There are plenty of players who could be saved this year if the Patriots can find ways to cut corners due to versatility. The team could keep five running backs, five tight ends (if Rob Gronkowski starts the season off the PUP list), nine offensive linemen or even three quarterbacks. LeGarrette Blount, Brandon Bolden, Daniel Fells, Michael Hoomanwanui, James Develin, Josh Kline and Brice Schwab have all played well this summer and could be considered for roster spots if there is room.
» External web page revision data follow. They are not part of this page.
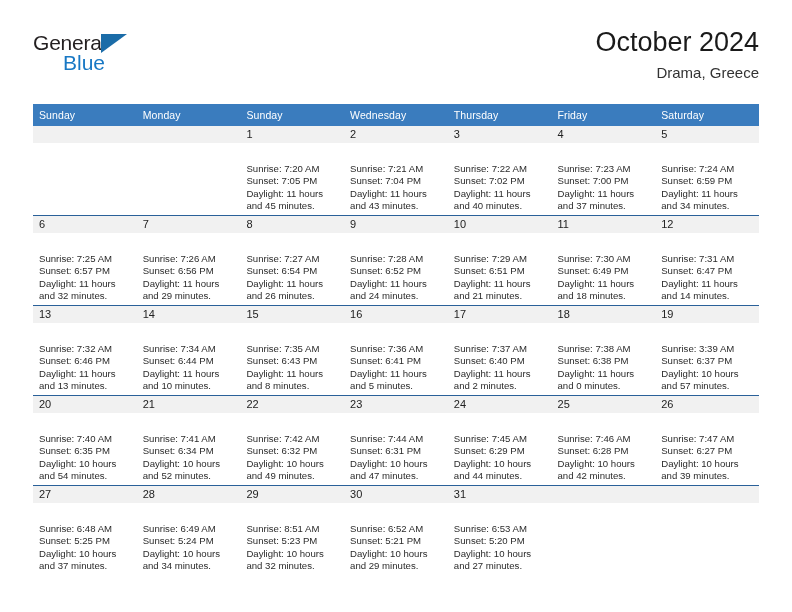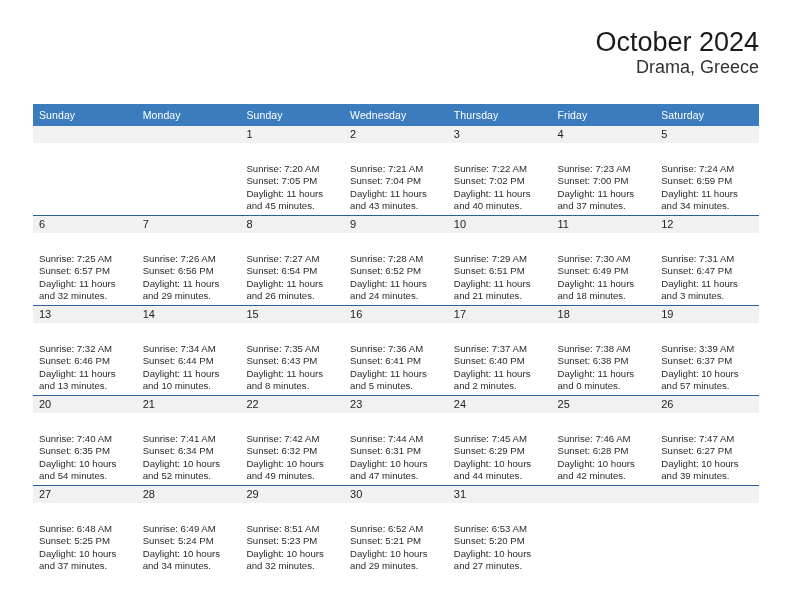--- a/index.html
+++ b/index.html
@@ -162,6 +162,11 @@
 
   <div class="header">
 
+    <div class="logo">
+      <span class="logo-general">General</span>
+      <span class="logo-triangle"></span>
+      <span class="logo-blue">Blue</span>
+    </div>
 
     <div class="title-block">
       <div class="cal-title">October 2024</div>

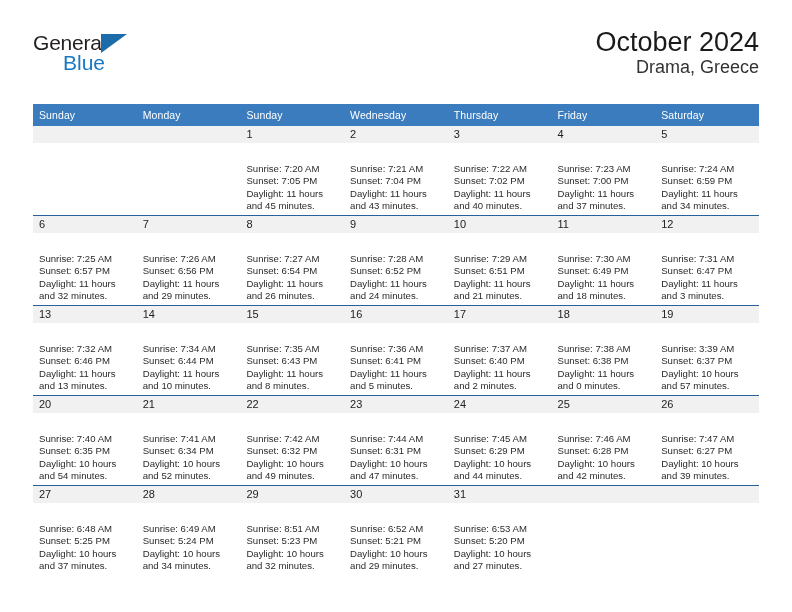--- a/index.html
+++ b/index.html
@@ -83,10 +83,11 @@
     text-align: right;
   }
   .cal-subtitle {
-    font-size: 18px;
+    font-size: 15px;
     font-weight: 400;
     color: #333333;
     line-height: 18px;
+    margin-top: 6px;
     white-space: nowrap;
   }
 

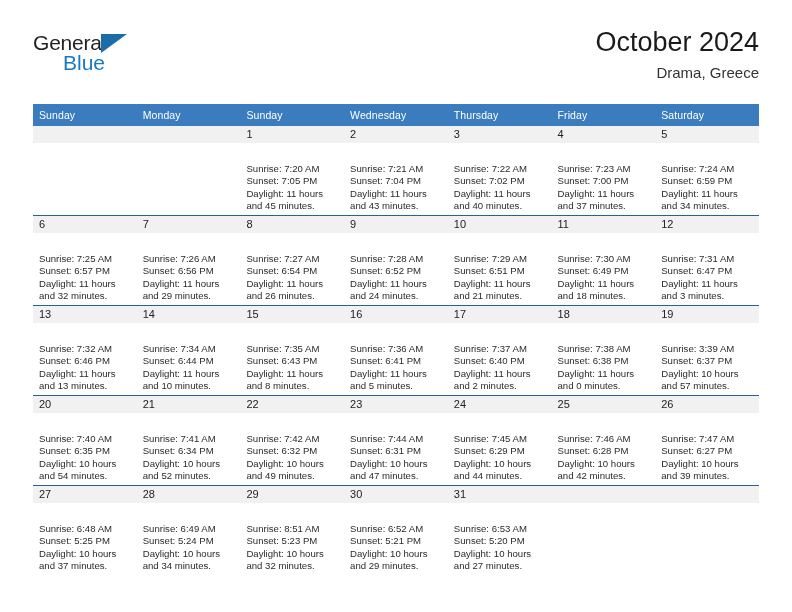--- a/index.html
+++ b/index.html
@@ -330,7 +330,7 @@
                 <div>Sunrise: 7:31 AM</div>
                 <div>Sunset: 6:47 PM</div>
                 <div class="daylight-line">Daylight: 11 hours</div>
-                <div class="daylight-line">and 3 minutes.</div>
+                <div class="daylight-line">and 14 minutes.</div>
               </div>
             </div>
           </td>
The positions in which the Patriots carry extra players are defensive end and safety. Most teams keep just five defensive ends on their 53-man rosters and four safeties. The “extra” players New England kept around last season were Jake Bequette at defensive end and Nate Ebner at safety. Bequette barely played, but it would have been rare to cut a third-round rookie. Ebner played in 15 games as a special teamer.
Going into the 2013 season, the Patriots are experiencing injuries at guard, cornerback and now defensive end. Due to Cole and McCourty’s versatility, the team could elect to carry just four safeties on the roster while also technically carrying seven cornerbacks (including McCourty). The team could also go down to just four or five defensive ends since Collins or even Hightower could play in that role in a pinch.
There’s a reason Belichick likes having players with versatility on the roster. It allows the Patriots to play the best 11 players at any given moment and it could allow some flexibility with the roster. With so many players who can play different roles, it also allows Belichick to keep around special teams-only players like Matthew Slater, Steve Beauharnais or Ebner.